I just wanted top add a little update top the thread.I've been pretty silent about my struggles,so thought it may be helpful to share.
The last year has been tough, the losses have come hard and heavy. Death has taken my very best friend,and both of my parents.
Grief is terrible. They say that it has stages,and that they are universal to all who undergo it,and that may be true. However,the way they manifest has no script. It depends on so many variables,and is as complex as the relationship that has been lost.
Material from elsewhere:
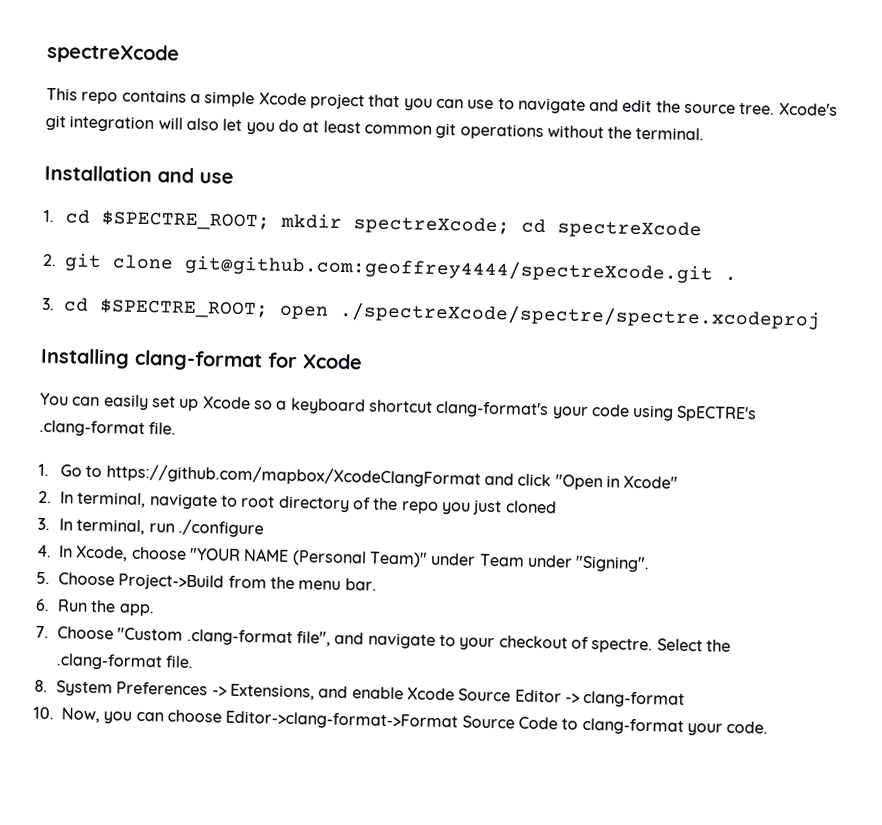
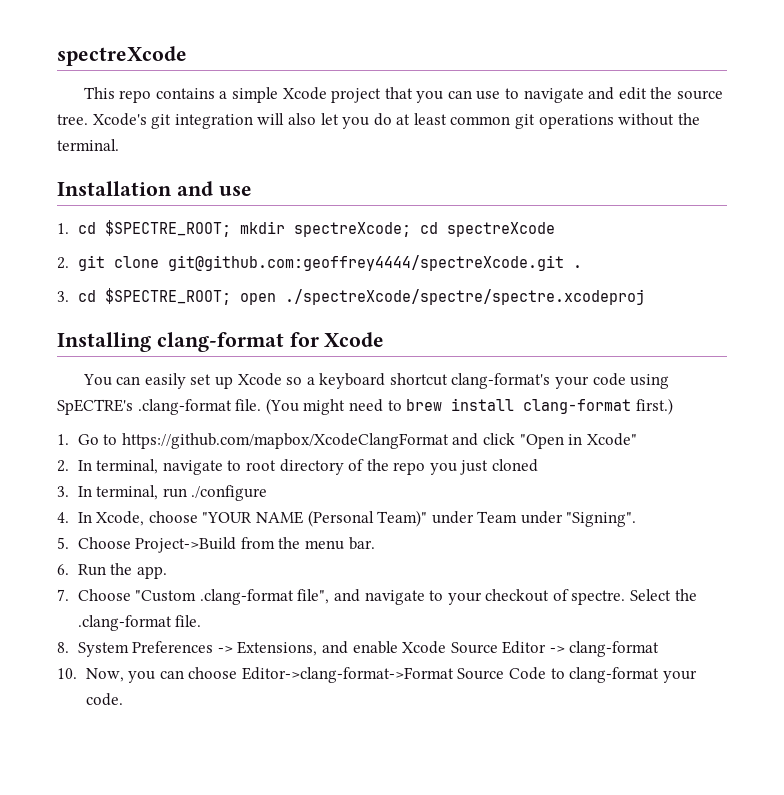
(177, 428) none -> [265,398,673,415] (You might need to brew install clang-format first.)

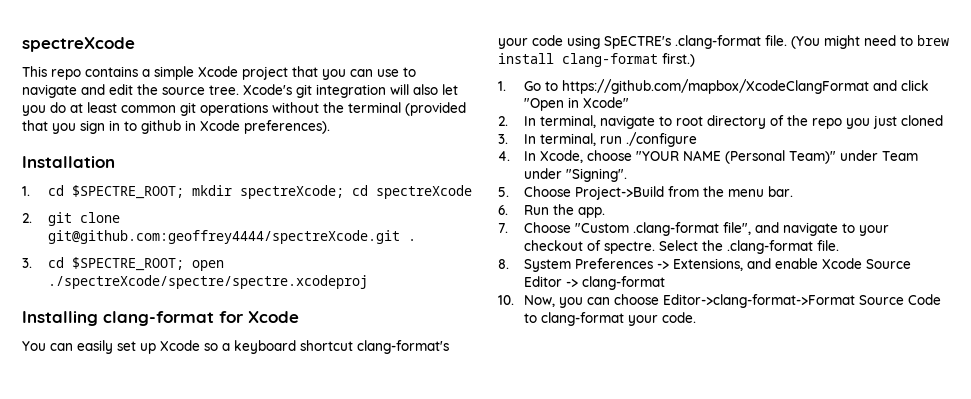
[57,139,119,151] terminal. -> [348,102,466,116] [22,120,330,134] terminal (provided that you sign in to github in Xcode preferences).
[176,181,252,196] and use -> (115, 162) none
I've never dealt with such pain without using numbing drugs like heroin. All I can say is that doing so is helping me to get in better touch with the "real me" than ever before.
There's a lot that goes into the loss of one's parents. The relationships with my three older siblings which is estranged to say the least,complicates things too.
All this is too much to handle alone,and being fortunate to live in a state with socialized medicine,I've been able to access private talk therapy. My therapist works with EMDR, which I saw tremendously help my dear friend that no other treatment had worked with, and a new techniques called brain spotting. Both of these therapies aim to do the same thing that psychedelic therapy does:reframe events and traumas.
It's a little early to tell,but the therapy has given me some breakthroughs that I've been unable to achieve alone. So far,it has been a freeing experience. I look forward to continuing..
Combined with psychedelic journeys,which I have not done in a very long time due too poor set and setting circumstances,therapy-with a good worker who understands and accepts my world view,has been a good experience.
Along with that,I've found that adding a whole lot of structure has helped. I discovered how much being of service helps me feel worthy, and volunteering as a reading tutor with a organization that works with developmentally disabled and neuro-diverse adults has led me to discuss an aptitude for such work as well as a deep love and affection for the population and individuals we serve. I'm also working with a local church to open during the day to let people who are without homes to have a creative space to do art, combined with a writing program sponsored by a local non profit. This takes me out of me, which can be a shitty place 24/7 without break.
Self care also involves groups classes and meetings daily. DBT is like a miracle with its effective tools, going through anger management for the third time,it's starting to catch on, a couple recovery meetings and a closed men's process group round out my week.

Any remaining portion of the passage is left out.